# Asthma - Magnesium vs. Epi.



## NYMedic828 (Jun 19, 2012)

So what's the more "practical" move when treating a patient.

Both of my partners tend to want to go right to 0.3mg 1:1000 epi IM when we have a severe asthmatic. (unless they are particulary elderly)

Usually give decadron along with that, and nebulizer treatment.

Our protocols also allow for 2g of magnesium sulfate IV drip over 10 minutes, but very few people ever utilize it. Granted it takes time to mix and set up vs. just sticking them in the shoulder. Any time I see a bad asthmatic in the ER, excluding pediatrics they usually put them on a magnesium drip.

So what's really the better way to go? With short transport times like we have in NYC is it really viable to start a mag drip?


----------



## usalsfyre (Jun 19, 2012)

They work via different pathways, it's not really a "one or the other" situation. For truly severe asthma they likely need both


----------



## the_negro_puppy (Jun 19, 2012)

If Imminent arrest/silent chest etc

I.M Adrenaline

Secure IV access

IV Magnesium
IV Hydrocortisone 
IV Ventolin/Salbutamol
Consider atrovent and further nebulised ventolin upon improvement


----------



## Cawolf86 (Jun 19, 2012)

I used to work in a system where we had Mag Sulfate available. I always had great success with using Mag and Epi on asthmatic adults that were beyond Albuterol and needed more immediate relief. 

I had less pharmacological choices than thenegropuppy but I followed a similar path with my medications.
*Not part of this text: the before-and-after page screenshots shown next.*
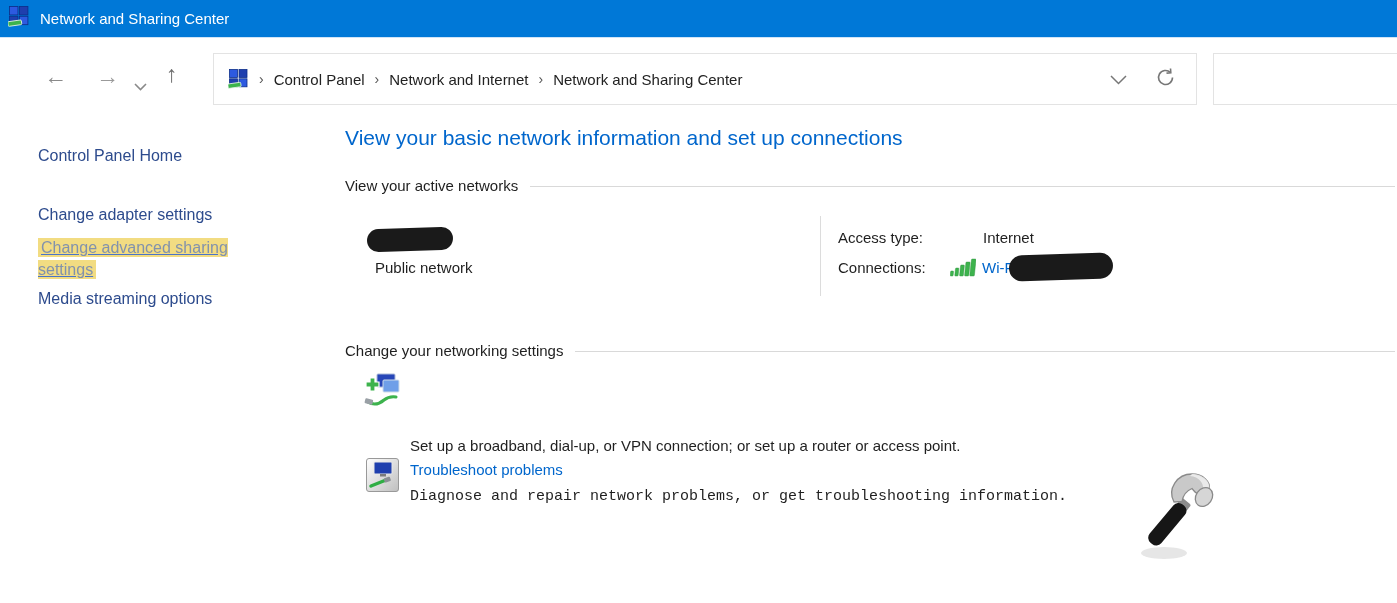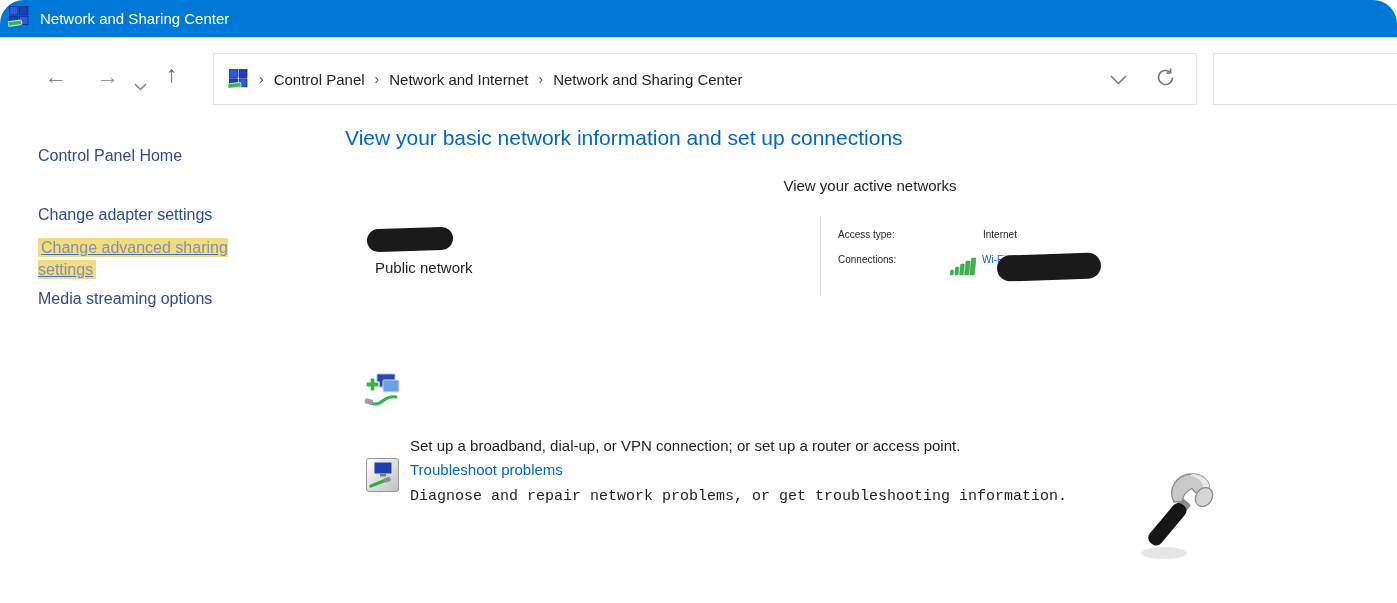"Network and Sharing Center" #app { border-radius: 24px -> none }
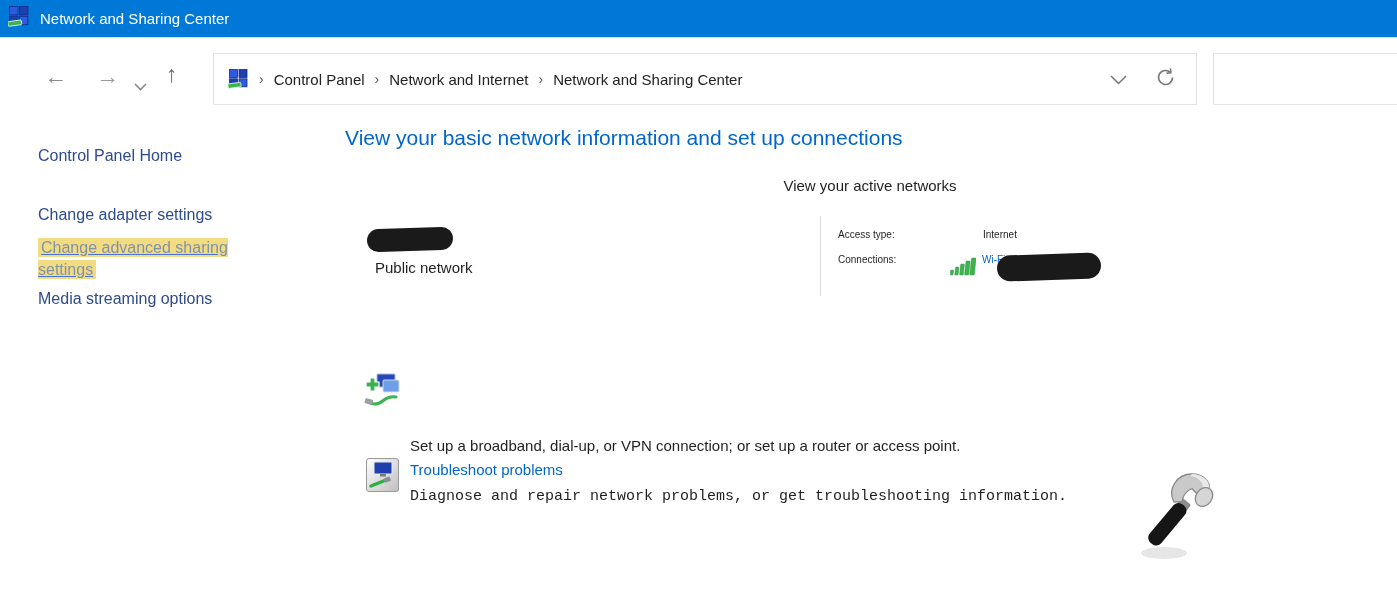"View your active networks" .section { flex-direction: column -> none }
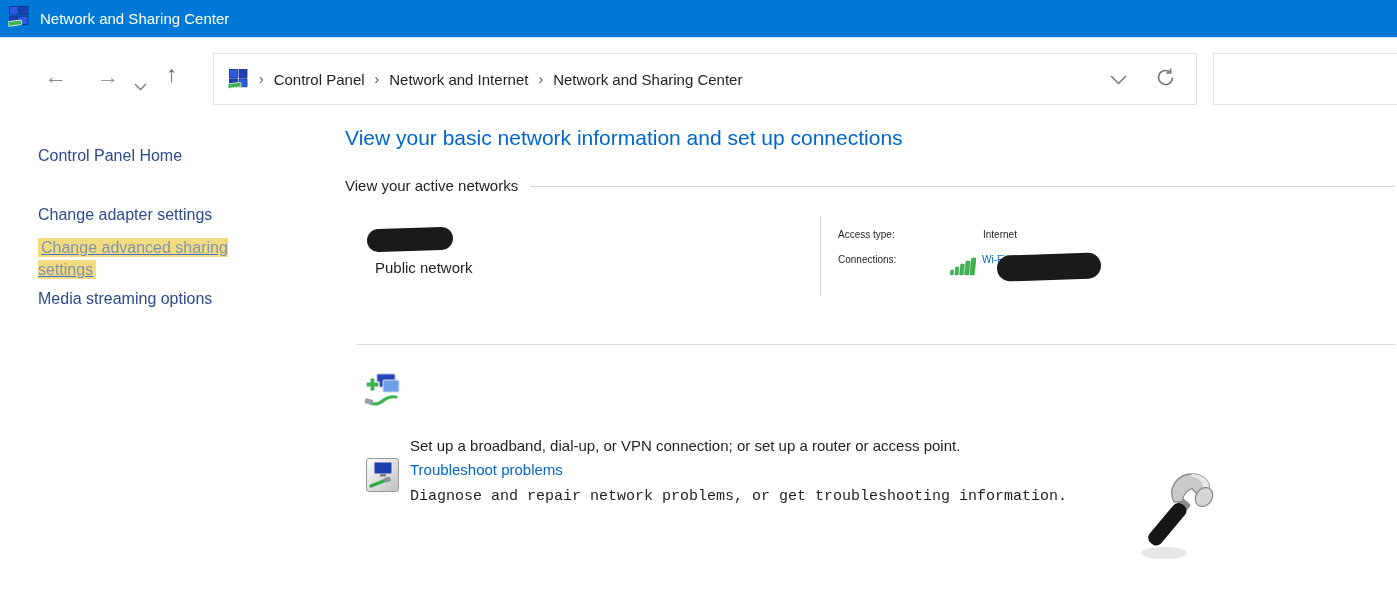"Access type:" .detail-row { align-items: none -> center; font-size: 10px -> 15px }
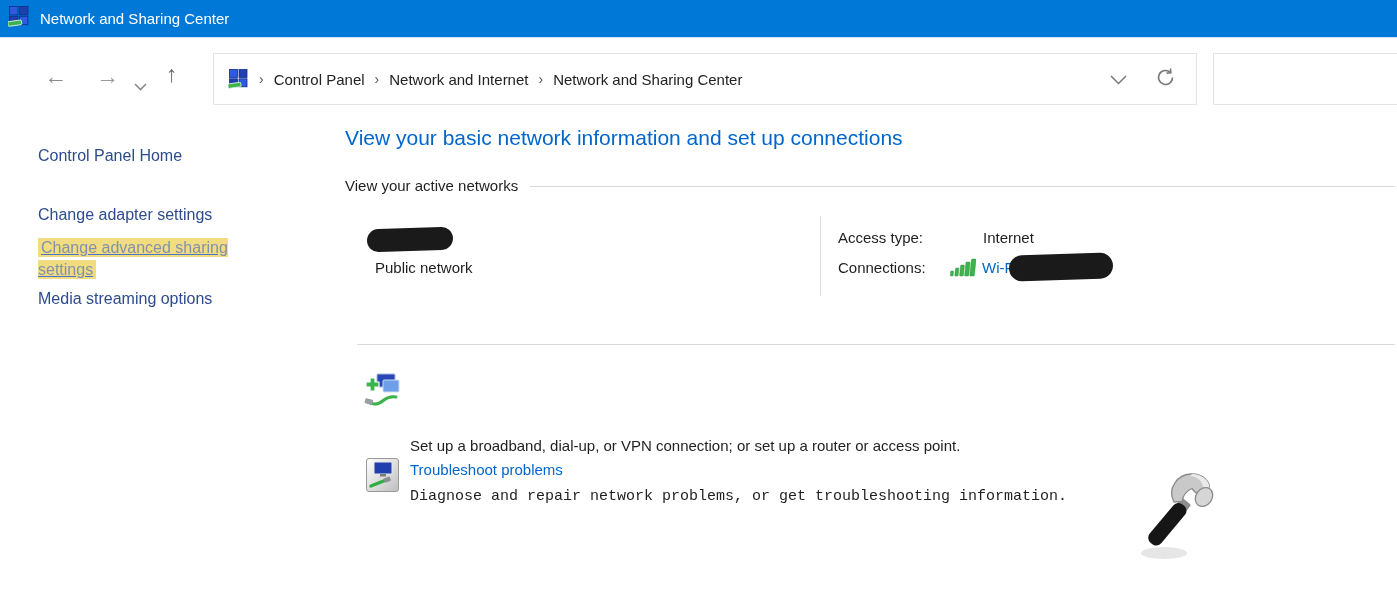"Change your networking settings" span { html: none -> <span>Change your networking settings</span> }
Immediate IM Epi while partner applies albuterol/O2 and gets IV access. Followed by the 2 grams Mag IV if no immediate change is seen.

My understanding of their pathways is basic but I do know that studies I have read generally refer to the use of Mag with Epi, Steroids, and/or Beta-2 agonists.

http://www.ccmcresidents.com/wp-content/uploads/2011/03/cochrane-review-on-Mag.pdf

Inducing a state of hypermagneseamia has been shown to cause smooth muscle relaxation - including the small bronchioles. Studies show it has benefits in severe asthma and limited effect in mild to moderate asthma.


----------



## Doczilla (Jun 19, 2012)

Magnesium is a natural calcium channel blocker. Calcium is needed for all contractions in the somatic nervous system, as well as playing a role in bronchial smooth muscle tone. So we can extrapolate how it controls brochospasm, as opposed to the sympathomimetics, which oppose the action of acetylcholine. (Notice I didn't say BLOCKS, which is where ipatropium comes in. ) 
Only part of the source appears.